====== Records ======
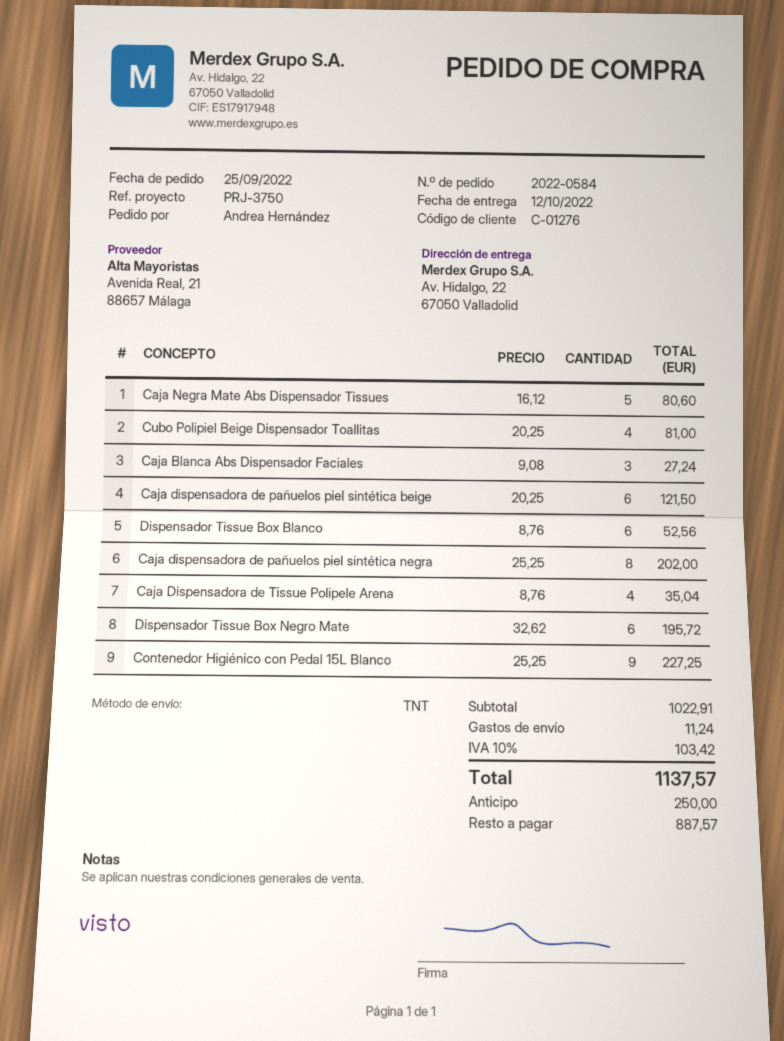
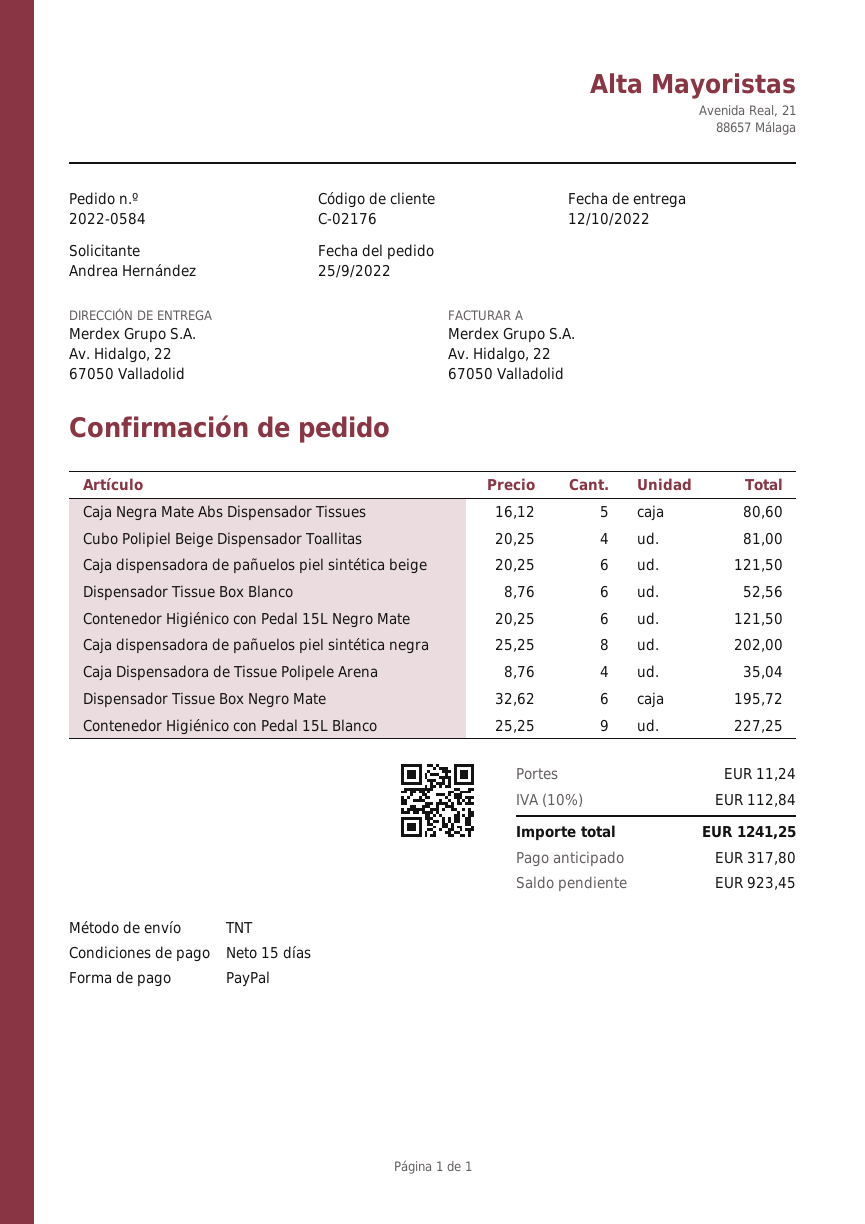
customer number: C-01276 -> C-02176
Caja Blanca Abs Dispensador Faciales: 3 x 9.08 = 27.24 -> none
Contenedor Higiénico con Pedal 15L Negro Mate: none -> 6 x 20.25 = 121.50
tax: 10% = 103.42 -> 10% = 112.84
total: 1137.57 -> 1241.25
deposit: 250.00 -> 317.80
balance: 887.57 -> 923.45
======
What is needed is an exact copy of the data, with the pictures removed.

Problem solution —
customer number: C-01276 -> C-02176
Caja Blanca Abs Dispensador Faciales: 3 x 9.08 = 27.24 -> none
Contenedor Higiénico con Pedal 15L Negro Mate: none -> 6 x 20.25 = 121.50
tax: 10% = 103.42 -> 10% = 112.84
total: 1137.57 -> 1241.25
deposit: 250.00 -> 317.80
balance: 887.57 -> 923.45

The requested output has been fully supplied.